Image credits: ghost
In a group chat for a school classroom, anonymity could allow students to ask questions among peers who may or may not be close friends.
There are also hidden messages that allow users to see who they care about most, as the sender gets an alert about who has revealed the message.
Meanwhile, “Guess Who” messages initially hide the sender, allowing users to guess who sent the message.
Image credits: ghost
Not all of these anonymous message types are live yet, but Kozinoglu says the Anon Crushes feature should be ready to ship next week.
To add anonymity protections, Ghost uses a moderation system that automatically removes any Ghost message (anonymous message) if at least two people report it. If the same bad actor sends two self-reported ghost messages, the app will block their anonymous identity in that particular group chat. That is, the application does not block the user himself from the group chat, only his ability to post anonymously in the group. (In fact, the app itself doesn’t even know which user to block due to its use of the Ghost protocol. It only knows which anonymous identity to restrict.)
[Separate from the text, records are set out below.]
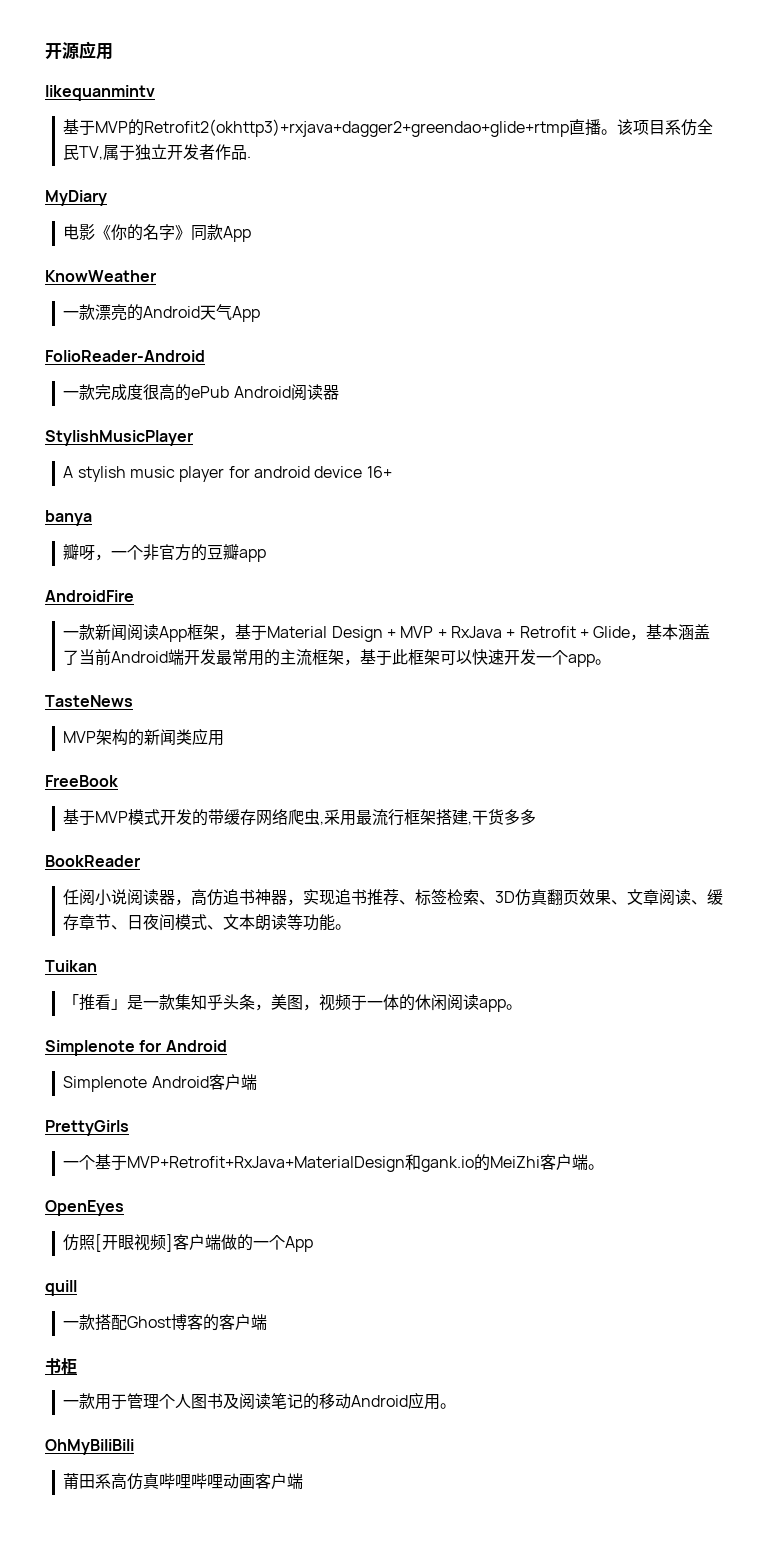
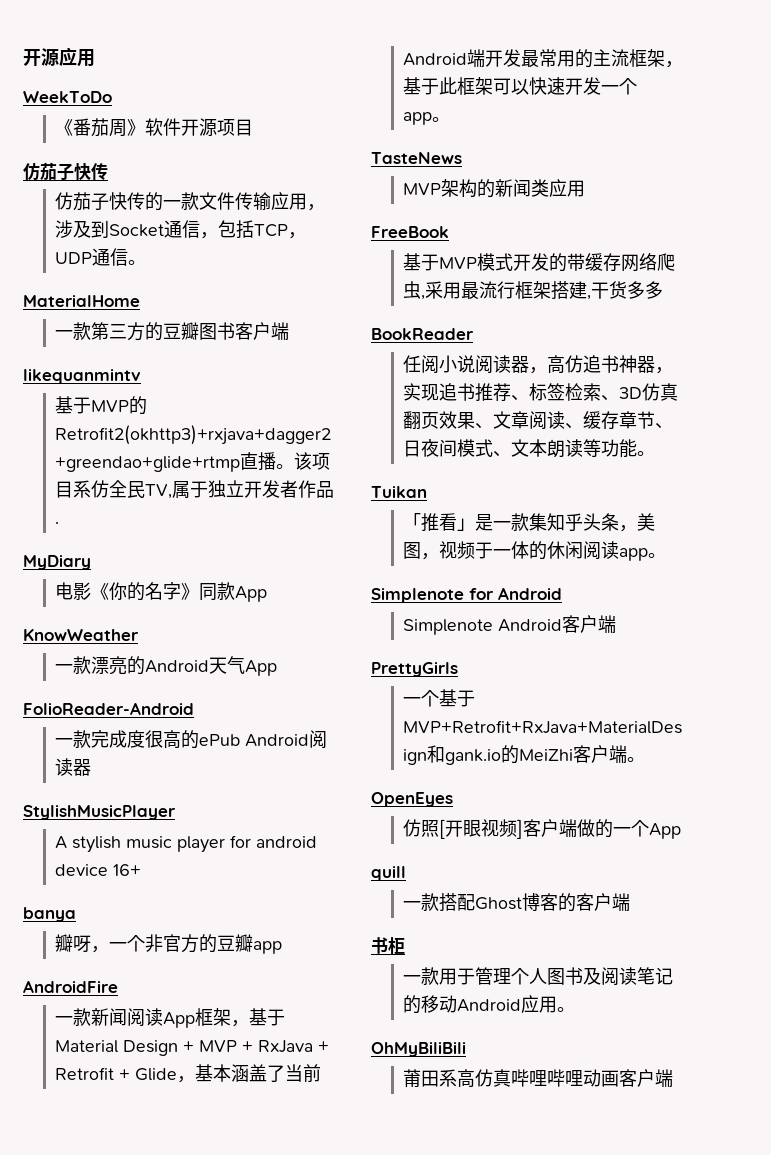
+ WeekToDo
+ 《番茄周》软件开源项目
+ 仿茄子快传
+ 仿茄子快传的一款文件传输应用，涉及到Socket通信，包括TCP，UDP通信。
+ MaterialHome
+ 一款第三方的豆瓣图书客户端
Finally, if the bad actor is reported in three different groups, resulting in their anonymous identity being banned, they will no longer be able to use “ghost mode” in any group chat.
Ghost branding also appears alongside other features, such as the ability to be online but invisible, which is called Ghost Status.
Image credits: ghost
Their group chats are limited to 50 users so they don’t get too big, like Telegram. The idea is that users should know each other somehow. This also applies to users allowing the app to access their contacts, and we found there’s no way to bypass this permission request.
Another fun and timely feature is the ability to use ChatGPT (the ChatGPT-3.5-turbo model) from the group chat, which allows users to ask the chatbot questions and interact with the bot as a group.
“He is one of the first [use cases of] ChatGPT multiplayer within a group chat, Kozinoglu said in a follow-up email. “It is fully aware of the context. It has been one of the most used features,” he added.
Image credits: ghost
Kozinoglu says the goal isn’t to replace other messaging apps, necessarily, but to make itself known for the format it’s introducing.
“In the case of Snapchat, they owned messages that disappeared,” he notes. “In our case, we want to own anonymous messages, any kind of anonymous messages, and be an alternative place where it’s fun. It’s fun to be anonymous. It’s fun to be able to talk to others and allow yourself pure freedom of expression.” , says Kozinoglu. The latter is especially important to the Turkish founder, who knows firsthand the difficulties of being able to express oneself under a government rule that represses freedom of expression.
The company behind Ghost, Catch Social, was founded three years ago, but had originally been developing a different product focused on adding chat to a wallet-to-wallet cryptocurrency app. A previous co-founder, also from GIPHY, had worked on this project but left the startup about six months ago. There are now nine employees, including two contractors.
So far, Ghost has raised $8 million in two rounds of seed funding from investors including Slow VC, Coinfund, General Catalyst, Betaworks, DreamMachine, Afore VC, 186 VC, D4 and various angels such as GIPHY founder Alex Chung, Wayne Chang, Jeff Siebert and others.
Some of that money is now being spent on customer acquisition; Ghost is doing it a lot of TikTok marketing. But Kozinoglu says they’ve brought Ghost’s customer acquisition costs down to 15 cents per install and are now focusing more on working influencers, not just running ads.
With the increased demand for ChatGPT following the release of GPT-4 and Microsoft’s news surrounding Bing, Ghost is focusing more on its own ChatGPT features, which it calls “Ghost Question.” The startup is waiting for access to ChatGPT 4, Kozinoglu notes.
The app had a waiting list of over 50,000 registrations prior to launch. Ghost has since attracted 30,000 installs following last week’s public launch and now sits at around #50 in the US App Store’s social media category.